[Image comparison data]
•••

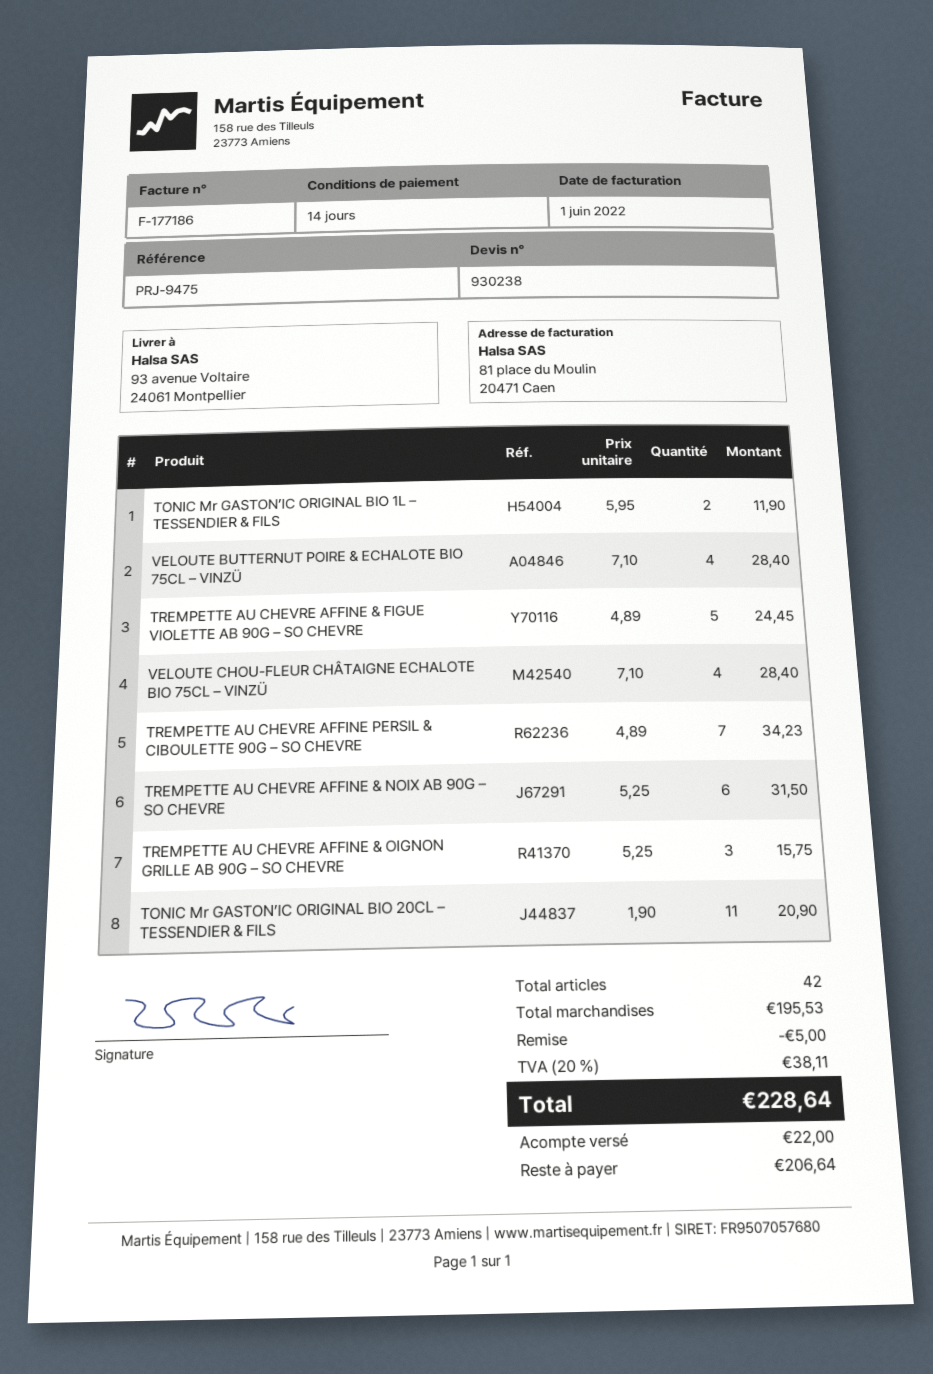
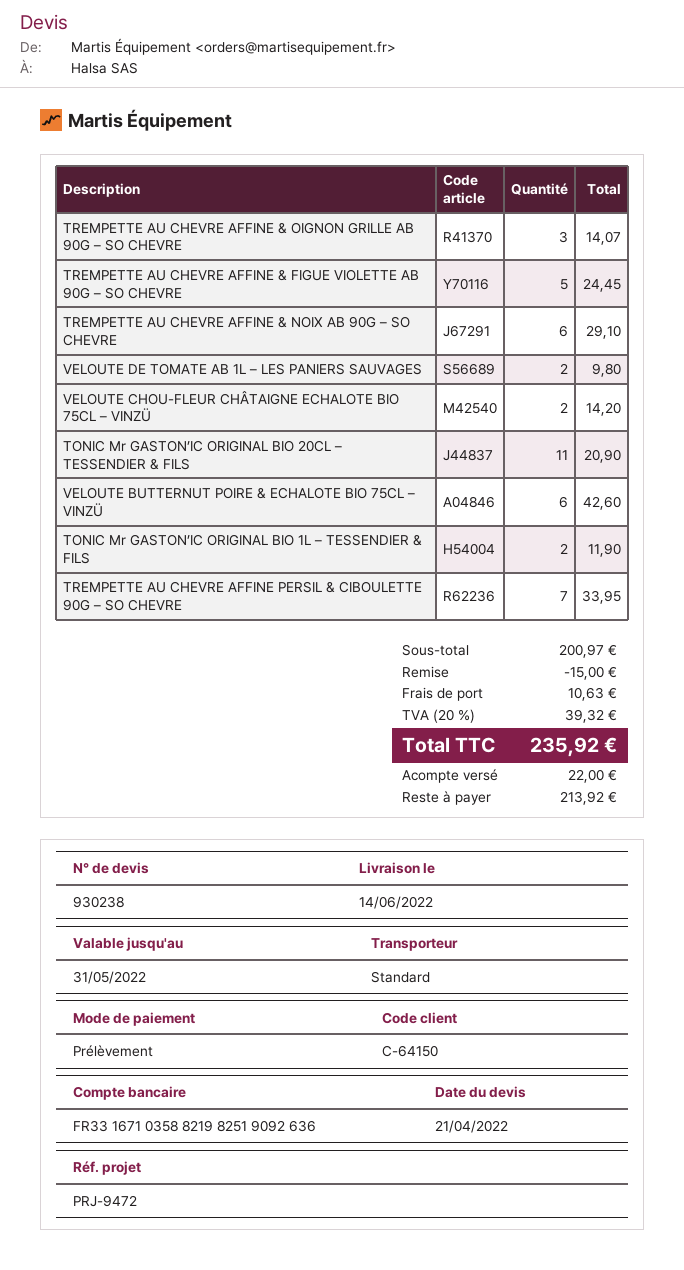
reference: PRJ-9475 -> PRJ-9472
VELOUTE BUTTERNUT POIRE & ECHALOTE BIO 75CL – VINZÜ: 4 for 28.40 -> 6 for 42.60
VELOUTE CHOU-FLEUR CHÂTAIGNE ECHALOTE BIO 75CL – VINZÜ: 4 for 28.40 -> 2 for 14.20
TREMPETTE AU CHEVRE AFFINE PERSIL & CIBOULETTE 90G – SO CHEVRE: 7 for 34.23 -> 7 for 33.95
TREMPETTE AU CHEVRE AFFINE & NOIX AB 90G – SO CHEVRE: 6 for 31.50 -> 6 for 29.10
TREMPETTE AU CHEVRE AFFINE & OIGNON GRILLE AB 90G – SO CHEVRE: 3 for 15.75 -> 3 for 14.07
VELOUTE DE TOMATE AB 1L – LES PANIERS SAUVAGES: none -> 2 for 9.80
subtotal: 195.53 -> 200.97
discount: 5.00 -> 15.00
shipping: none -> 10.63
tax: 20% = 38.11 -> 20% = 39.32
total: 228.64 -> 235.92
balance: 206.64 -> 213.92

•••

INSTRUCTIONS FOR THE TASK:
Print exactly the lines from the one containing "TREMPETTE AU CHEVRE AFFINE & NOIX" through the last line of the records above, both included.

WRITTEN RESPONSE:
TREMPETTE AU CHEVRE AFFINE & NOIX AB 90G – SO CHEVRE: 6 for 31.50 -> 6 for 29.10
TREMPETTE AU CHEVRE AFFINE & OIGNON GRILLE AB 90G – SO CHEVRE: 3 for 15.75 -> 3 for 14.07
VELOUTE DE TOMATE AB 1L – LES PANIERS SAUVAGES: none -> 2 for 9.80
subtotal: 195.53 -> 200.97
discount: 5.00 -> 15.00
shipping: none -> 10.63
tax: 20% = 38.11 -> 20% = 39.32
total: 228.64 -> 235.92
balance: 206.64 -> 213.92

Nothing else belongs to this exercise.